WORK REQUIRED: If a line in the data holds the string "Sans", list it.

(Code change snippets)
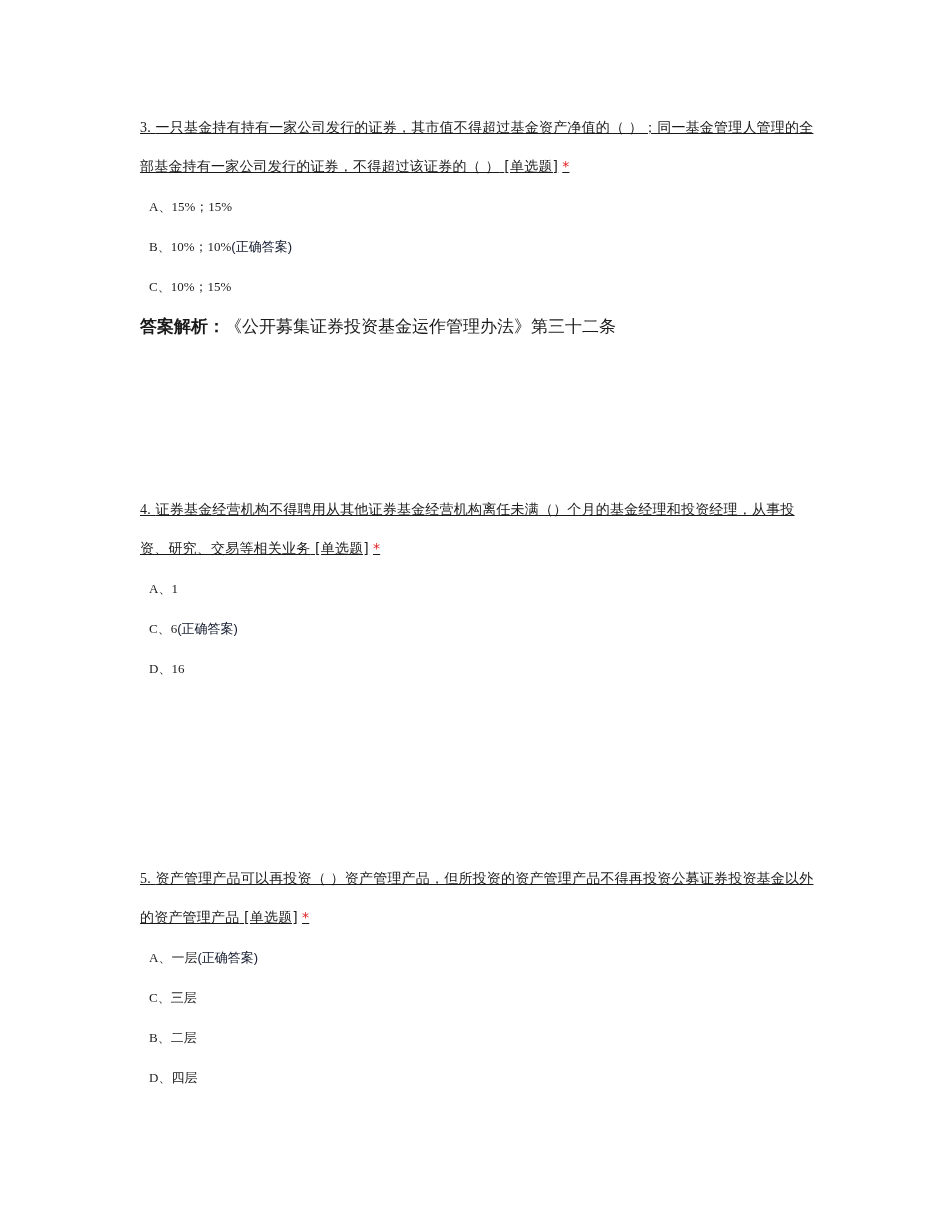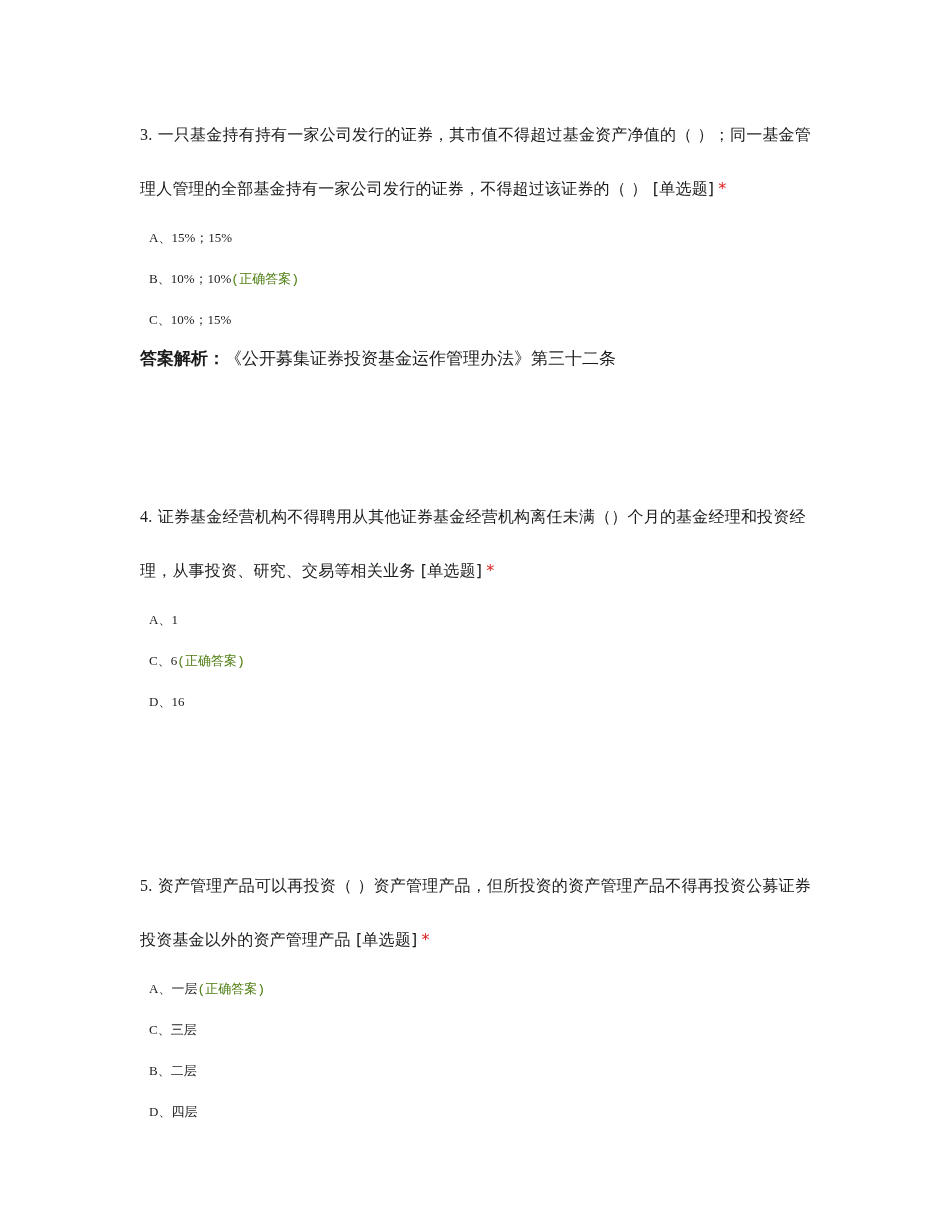--- a/index.html
+++ b/index.html
@@ -1,28 +1,28 @@
 <!DOCTYPE html>
 <html><head>
   <meta charset="utf-8">
   <style>
     html, body { margin: 0; padding: 0; background: #ffffff; }
     body { width: 950px; height: 1230px; position: relative; overflow: hidden;
            font-family: "DejaVu Sans", "Liberation Sans", sans-serif; color: #1a1a1a; }
     .page { position: absolute; left: 140px; top: 108px; width: 680px; }
     .question { margin-bottom: 0; }
-    .q-title { font-size: 16px; line-height: 54px; letter-spacing: 0.2px; }
+    .q-title { font-size: 14px; line-height: 38px; letter-spacing: 0.2px; text-decoration: underline; }
     .q-num { font-family: "Liberation Serif", serif; }
     .q-type { }
     .req { color: #e02020; margin-left: 4px; }
     .options { margin-top: 2px; }
     .option { font-size: 13px; line-height: 40px; padding-left: 9px; }
     .opt-letter, .opt-val { font-family: "Liberation Serif", "DejaVu Sans", serif; }
-    .correct { color: #4d7c0f; font-family: Liberation Mono, monospace; }
-    .analysis { font-size: 17px; line-height: 26px; margin-top: 6px; font-family: Liberation Mono, monospace; }
+    .correct { color: #0f172a; font-family: Liberation Sans, sans-serif; }
+    .analysis { font-size: 17px; line-height: 26px; margin-top: 6px; }
     .analysis-label { font-weight: bold; }
     #q3 { position: absolute; top: 0; left: 0; width: 680px; }
     #q4 { position: absolute; top: 382px; left: 0; width: 680px; }
     #q5 { position: absolute; top: 751px; left: 0; width: 680px; }
   </style>
 </head>
 <body>
 
 <div class="page">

ANSWER SPACE:
            font-family: "DejaVu Sans", "Liberation Sans", sans-serif; color: #1a1a1a; }
     .opt-letter, .opt-val { font-family: "Liberation Serif", "DejaVu Sans", serif; }
+    .correct { color: #0f172a; font-family: Liberation Sans, sans-serif; }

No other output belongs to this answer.